Web document revisions
------------------------
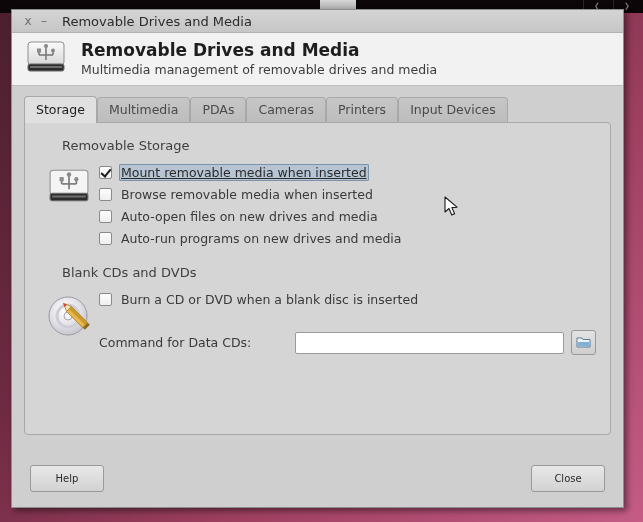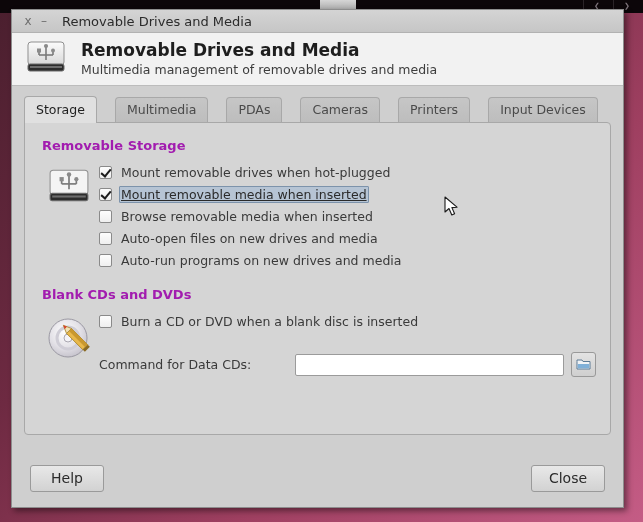"Storage" .tab { margin-right: 18px -> 0 }
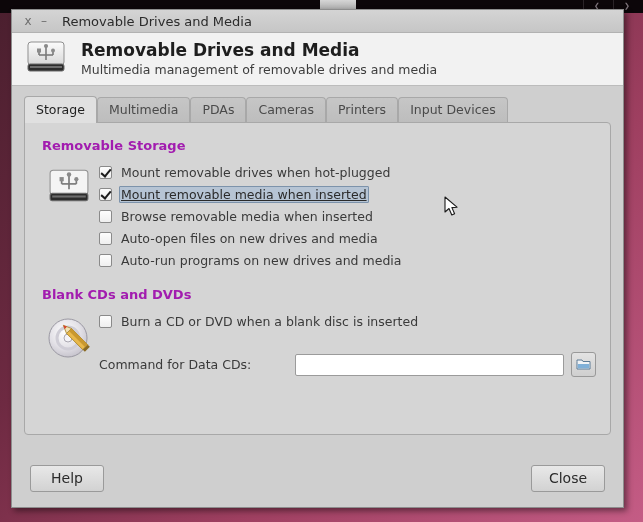"Removable Storage" .group-title { color: #a21caf -> #404040; font-weight: bold -> normal; margin: 3px 0 8px 3px -> 3px 0 8px 23px }
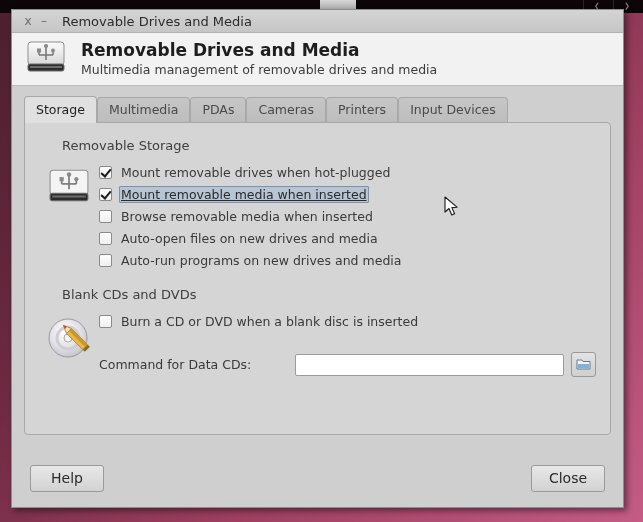"Mount removable drives when hot-plugged" div.cbrow { html: <div> <span></span> <span>Mount removable drives when hot-plugged</span> </div> -> none }
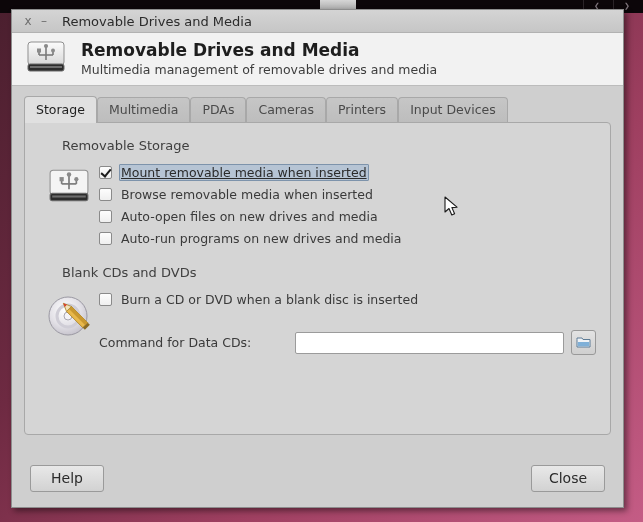"Help" .btn { font-size: 14px -> 10px }
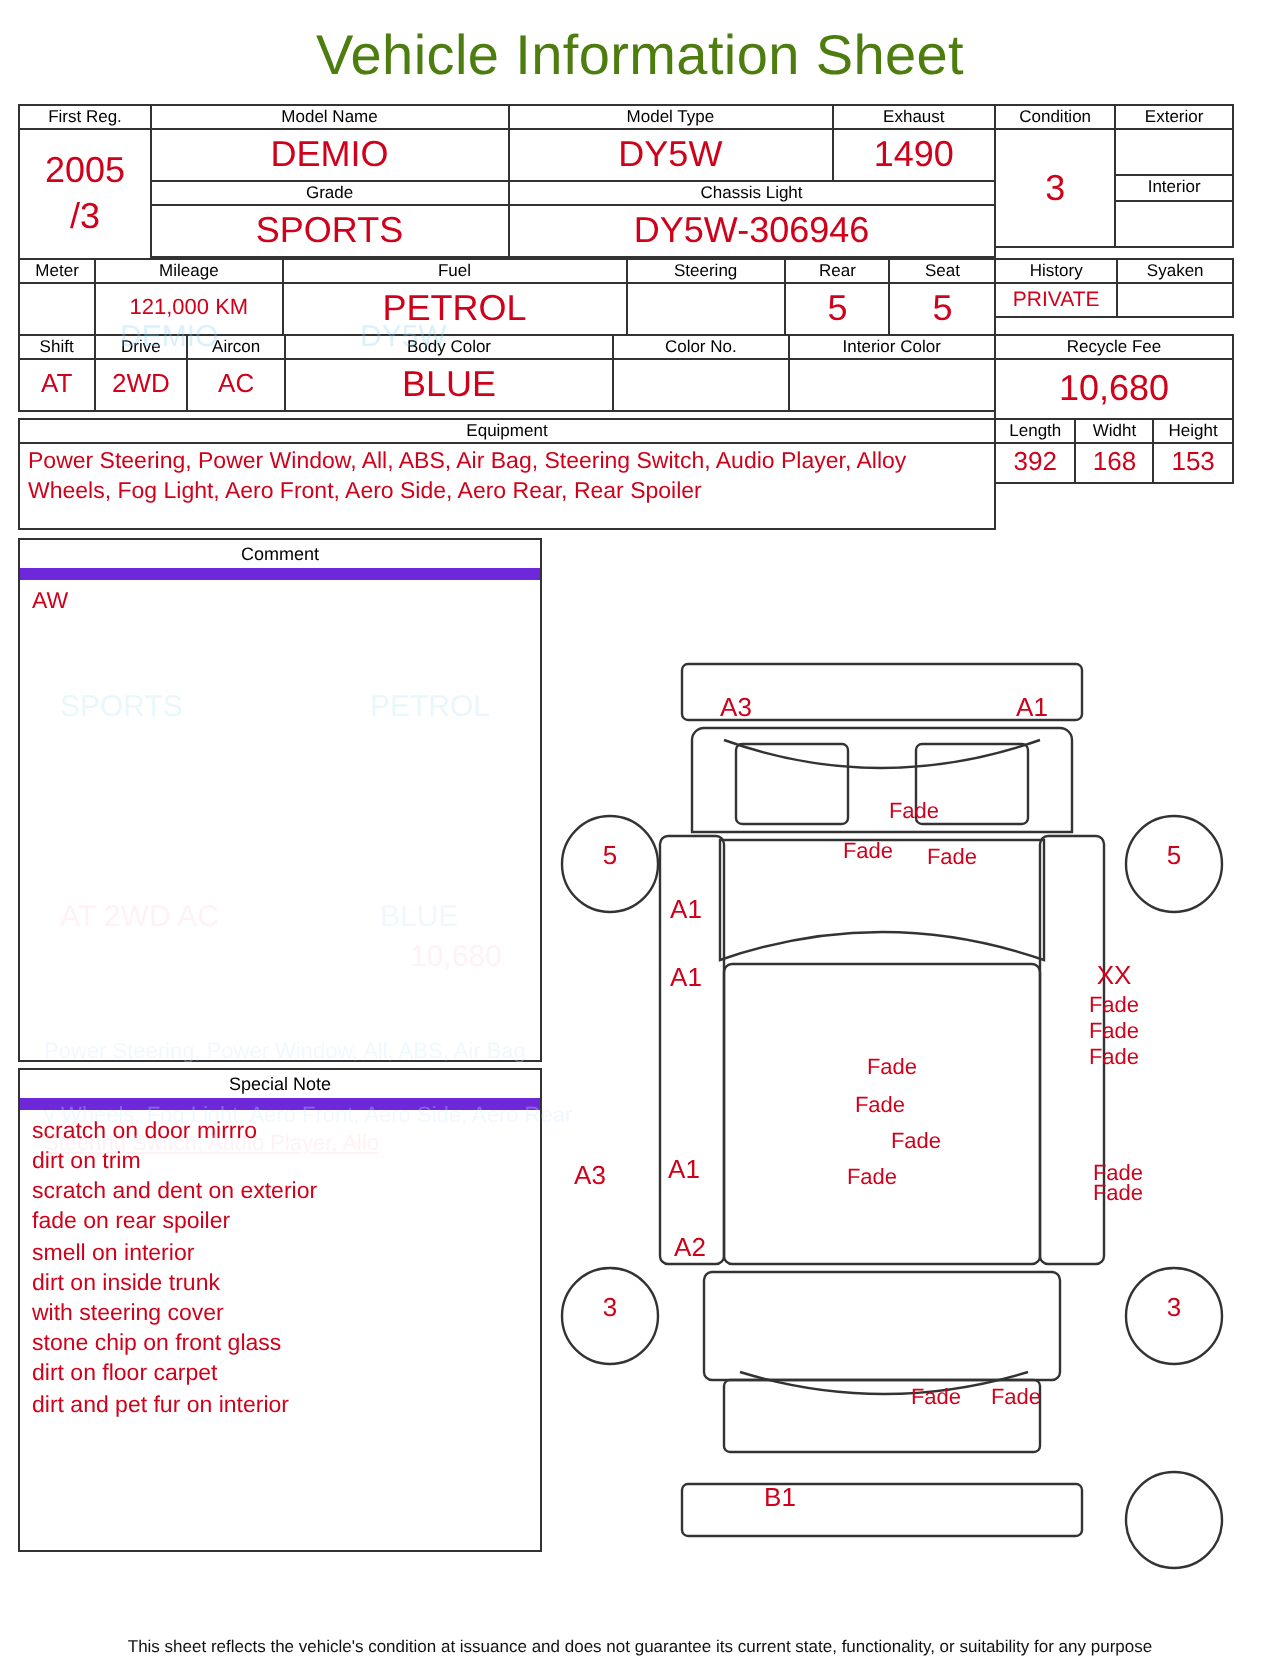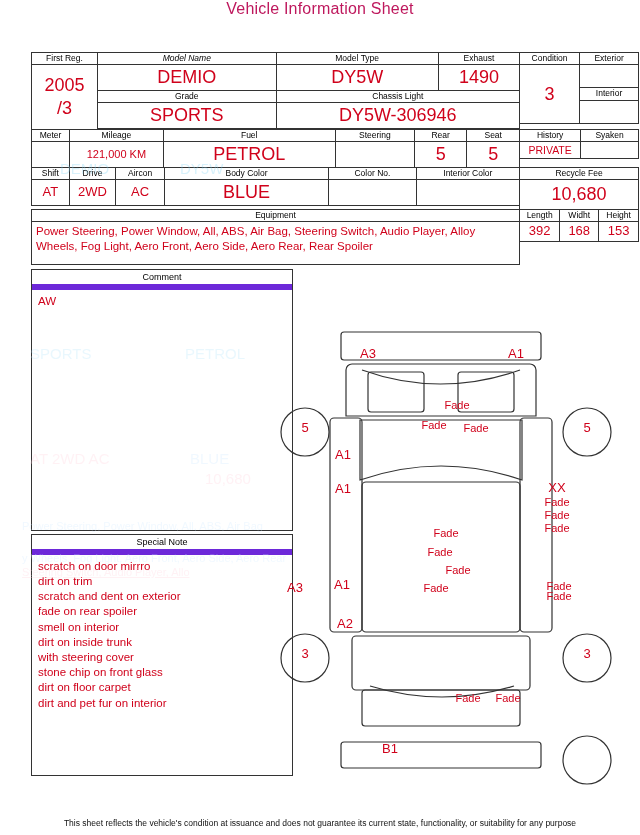"Vehicle Information Sheet" .title { color: #be185d -> #4d7c0f; font-size: 16px -> 28px; padding-top: none -> 12px }
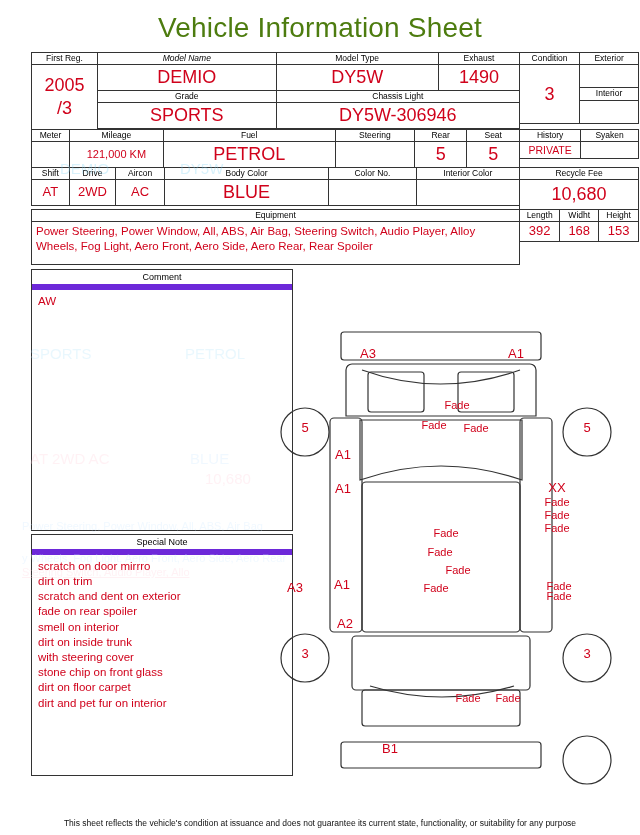"First Reg." .sheet { left: 31px -> 9px }
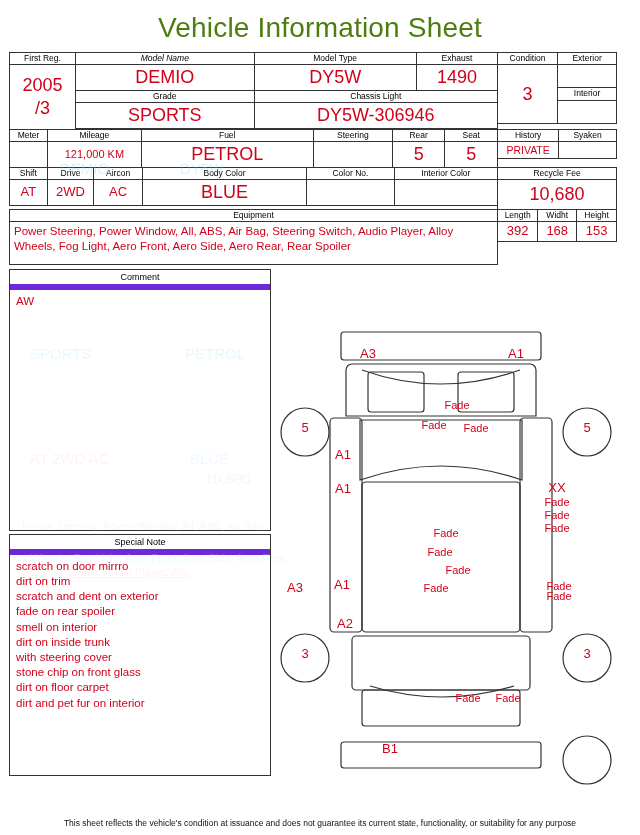"Model Name" td.lbl { font-style: italic -> none }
------------------------
**What to produce:**
Leaving the pictures out, write out every entry exactly.

**Solution for this task:**
"Storage" .tab { margin-right: 18px -> 0 }
"Removable Storage" .group-title { color: #a21caf -> #404040; font-weight: bold -> normal; margin: 3px 0 8px 3px -> 3px 0 8px 23px }
"Mount removable drives when hot-plugged" div.cbrow { html: <div> <span></span> <span>Mount removable drives when hot-plugged</span> </div> -> none }
"Help" .btn { font-size: 14px -> 10px }
"Vehicle Information Sheet" .title { color: #be185d -> #4d7c0f; font-size: 16px -> 28px; padding-top: none -> 12px }
"First Reg." .sheet { left: 31px -> 9px }
"Model Name" td.lbl { font-style: italic -> none }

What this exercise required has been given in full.